Data races are at the heart of some of the worst concurrency bugs. Multithreaded software is full of races. As both the hardware and the software become increasingly parallel, it is expected that the number of races will increase in multithreaded software. For example, loading a single web page in a recent version of Firefox,on a modern, dual socket 8-core Intel machine, can flag up to 1000 races when a state-of-the-art race detector is used [Serebryany, WBIA’09]. Industrial practitioners report that debugging even one such race and fixing it takes weeks, or even up to a month [Godefroid et al., NDSS’08]. Studies show that up to around 90% of these races are harmless and are present in the code for performance reasons. The remaining 10% are typically harmful races which violate some specification of correct program operation. Eliminating races introduce performance penalties to such an extent that, in a recent version of memcached, developers did not fix a potentially harmful data race, even though it could lead to lost updates, simply because the performance penalty would be unbearable [memcached issue 127].
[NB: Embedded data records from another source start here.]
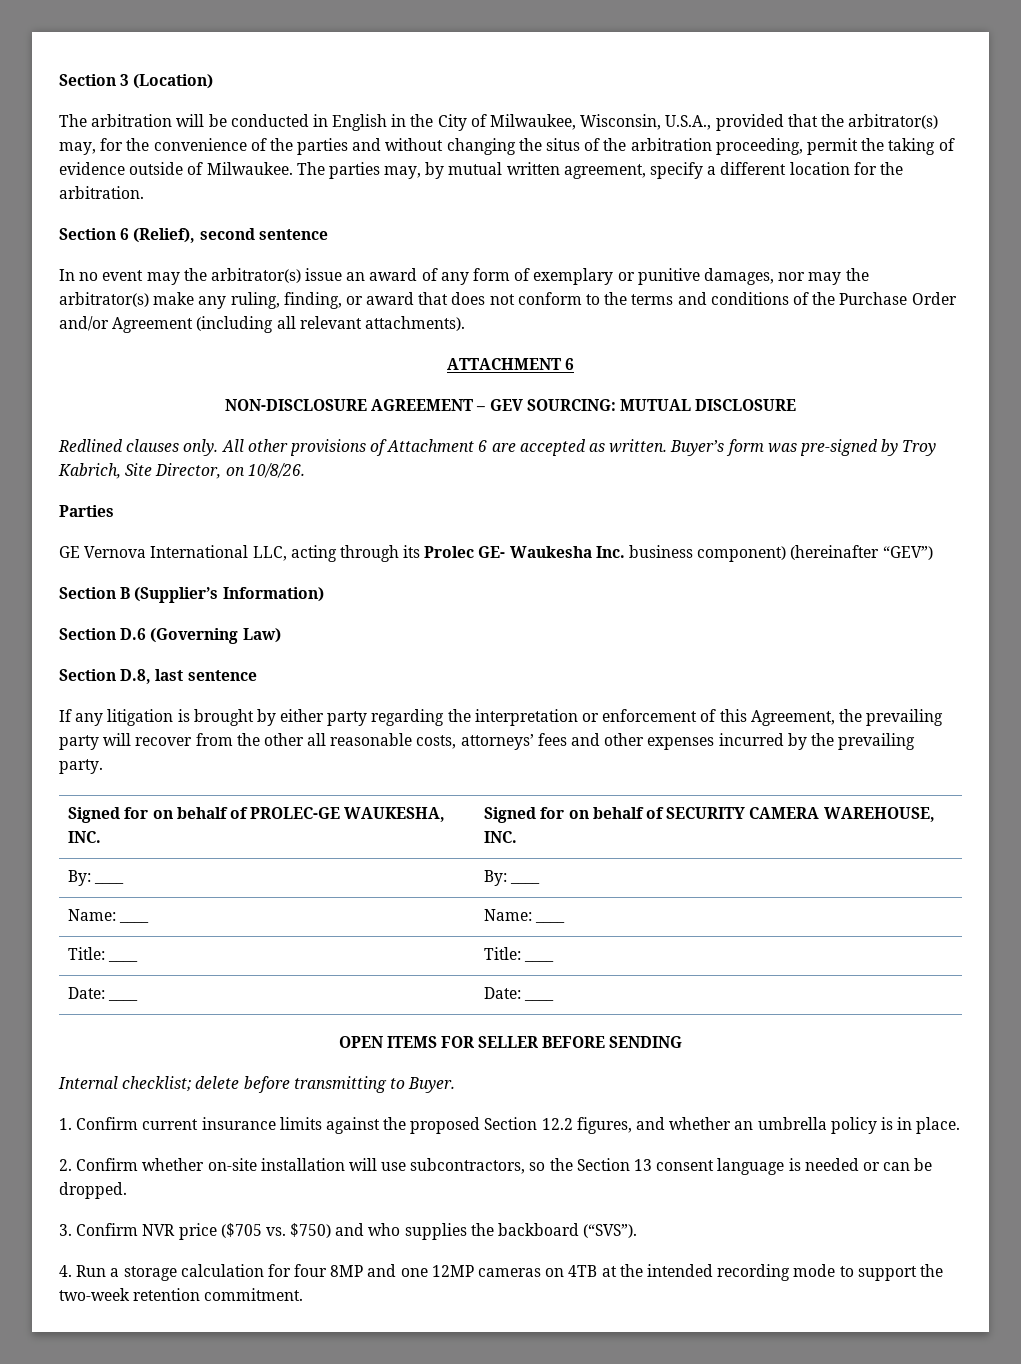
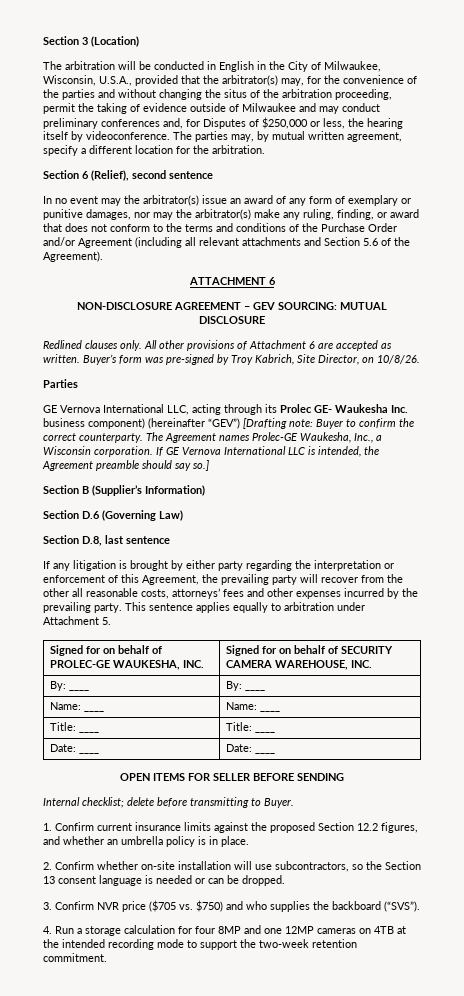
- The arbitration will be conducted in English in the City of Milwaukee, Wisconsin, U.S.A., provided that the arbitrator(s) may, for the convenience of the parties and without changing the situs of the arbitration proceeding, permit the taking of evidence outside of Milwaukee.
+ The arbitration will be conducted in English in the City of Milwaukee, Wisconsin, U.S.A., provided that the arbitrator(s) may, for the convenience of the parties and without changing the situs of the arbitration proceeding, permit the taking of evidence outside of Milwaukee and may conduct preliminary conferences and, for Disputes of $250,000 or less, the hearing itself by videoconference.
- In no event may the arbitrator(s) issue an award of any form of exemplary or punitive damages, nor may the arbitrator(s) make any ruling, finding, or award that does not conform to the terms and conditions of the Purchase Order and/or Agreement (including all relevant attachments).
+ In no event may the arbitrator(s) issue an award of any form of exemplary or punitive damages, nor may the arbitrator(s) make any ruling, finding, or award that does not conform to the terms and conditions of the Purchase Order and/or Agreement (including all relevant attachments and Section 5.6 of the Agreement).
- GE Vernova International LLC, acting through its Prolec GE- Waukesha Inc. business component) (hereinafter “GEV”)
+ GE Vernova International LLC, acting through its Prolec GE- Waukesha Inc. business component) (hereinafter “GEV”) [Drafting note: Buyer to confirm the correct counterparty. The Agreement names Prolec-GE Waukesha, Inc., a Wisconsin corporation. If GE Vernova International LLC is intended, the Agreement preamble should say so.]
+ This sentence applies equally to arbitration under Attachment 5.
However a recent study points out that the new C++ memory model classifies all races at the source level as bugs [Boehm, HotPar’11]. In other words, according to this new memory model, all races at the source code level are harmful races. It is fair to expect that soon, most languages will follow this convention set by C++. Does this mean we should not tolerate races at all? The following two facts hint quite the opposite:

First, races can still be present at the assembly level, as compilers typically must allow races to perform classical optimizations (code motion, instruction reordering, ...). Races at the assembly level may become especially problematic under weak memory consistency models. Under such memory models, reads and writes to different memory locations can be reordered and cache latencies combined with write-buffering introduce asynchronous updates of shared variables amongt different cores. Even if source level races are eliminated, the generated assembly code may end up having races and behave unexpectedly, especially under weak memory models.

Second, since the new C++ memory model has been just recently introduced, most programmers are oblivious to it; not to mention the plethora of software that was written before this new specification. Therefore, for practical purposes, races must be tolerated even if this is not desired, or forbidden by some specification.

In an ideal world, it might have been possible to consider data races as bugs and eliminate all of them, however in the current situation that was just described, it is not realistic to consider them as bugs regardless of whether they are benign or harmful. It is therefore necessary to be able to efficiently identify harmful races in a program and fix only those ones. In this way it may be possible to improve the reliability of multithreaded programs without sacrificing too much performance.